Lady Murasaki’s Tale of Genji appears to have been patched together over the course of a couple of decades, serialized in episodic chapters for a small circle of intimates. Its titular hero is a minor princeling, the son of one of the emperor’s lesser concubines, doomed to a life of genteel idleness and forced into several soap-opera situations involving unwelcome betrothals, doomed love affairs, and court scandals. It is likely, but impossible to prove, that some of the situations in which he finds himself were thinly disguised allusions to real goings-on in the capital.
“I have a theory,” Murasaki wrote, “about what this art of the novel is…It does not simply consist in the author’s telling a story.” Instead, she argued for writing as a true vocation—an insurmountable urge to communicate with others.
“On the contrary, it happens because the storyteller’s own experience…even [of] events he has only witnessed or been told of—has moved him to an emotion so passionate that he can no longer keep it shut up in his heart. Again and again, something in his own life…will seem to the writer so important that he cannot bear to let it pass into oblivion.”
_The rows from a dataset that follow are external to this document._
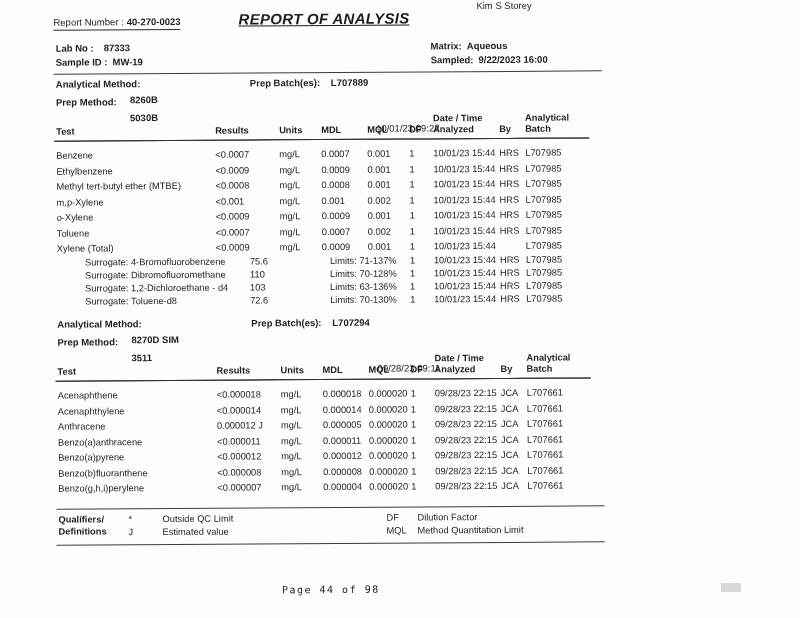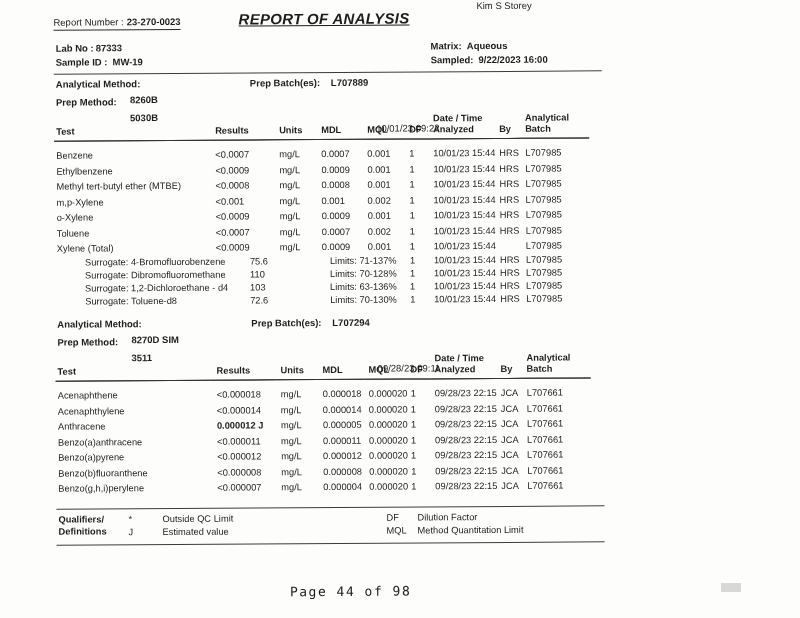"23-270-0023" span.val { text: 23-270-0023 -> 40-270-0023 }
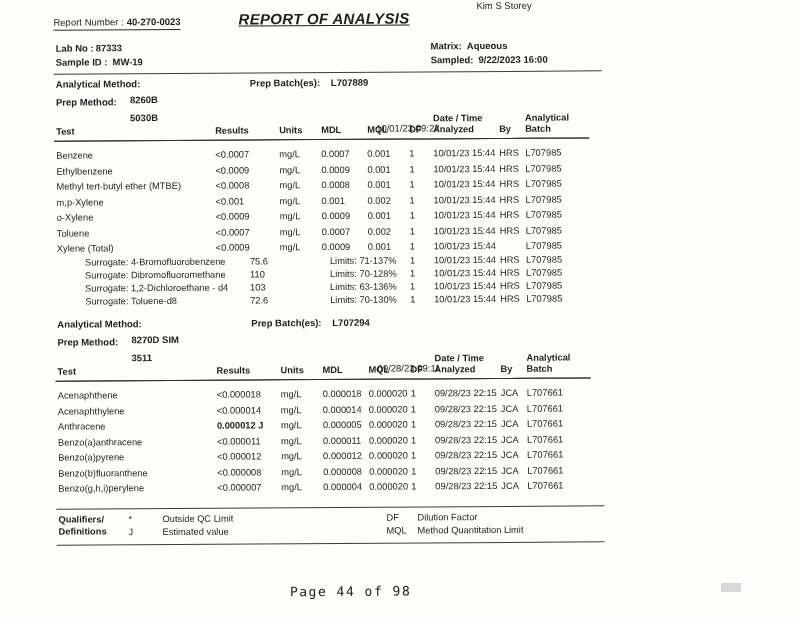"87333" .info .v { margin-left: 2px -> 10px }
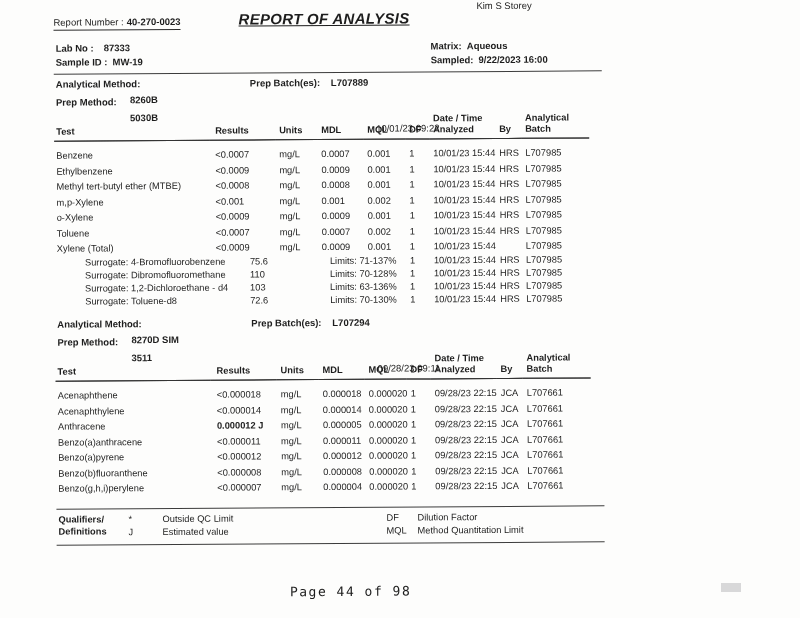"0.000012 J" td.bold-result { font-weight: bold -> normal }
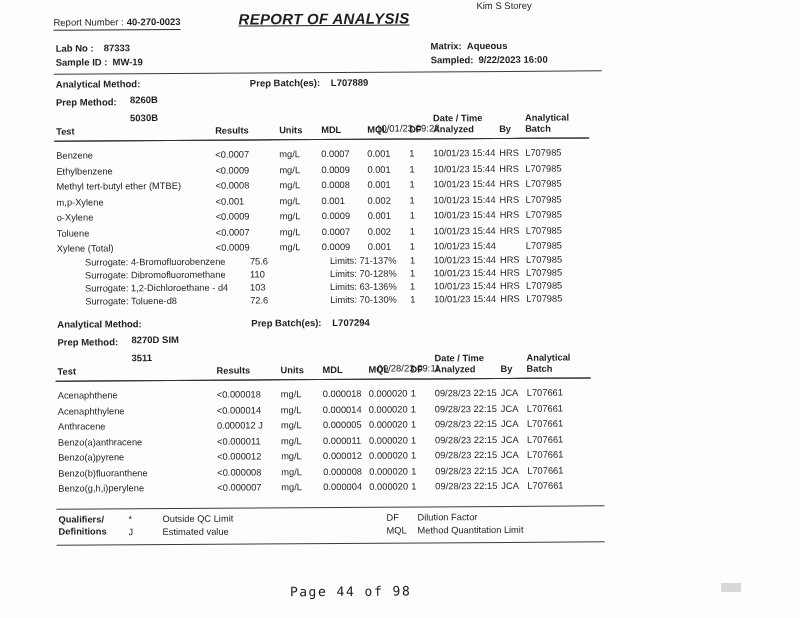"Page 44 of 98" .page-footer { font-size: 13px -> 10px; left: 233px -> 225px }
Murasaki’s depiction of court life is an idealized world of courtiers dueling with witty poems, and of lovelorn princesses waiting for their Prince Charming to sneak into their bedchamber for a midnight tryst. She presents a view of an idle, timid coven of women diverting themselves with guessing games and literary competitions, largely at the mercy of a society of rapacious or dismissive men. Sometimes it’s difficult to tell what’s worse for one of Murasaki’s women: attracting the attention of a nobleman who will force himself on her in a midnight visit, or realizing that such attentions are waning, that he has found another diversion in another palace courtyard, and that she is left literally holding the baby.
The attitudes of Murasaki’s characters make it abundantly clear that women in in her world are second-class citizens, “creatures of sin” in Genji’s words, regarded by the menfolk as idle, ditzy decorations. Such attitudes are a world away from the ancient legends of Japan, which are thickly populated with queens and warrior-women, and seem to imply that the indigenous people accepted a power structure that regarded women and men as complementary equals. In The Tale of Genji, we catch a glimpse of the damage that may have been done by several centuries of immigrants from the mainland, infusing the Japanese with another Chinese import—chauvinism.
Entire shelves of books have been written about The Tale of Genji, and the adroit, oblique way that it purports to be about its title character, the “shining prince,” while actually being about the women in his life. An early chapter features Genji and his friends idly and somewhat cluelessly discussing the types of women that exist, setting up dozens of later chapters in which he blunders into relationships with their real-world manifestations.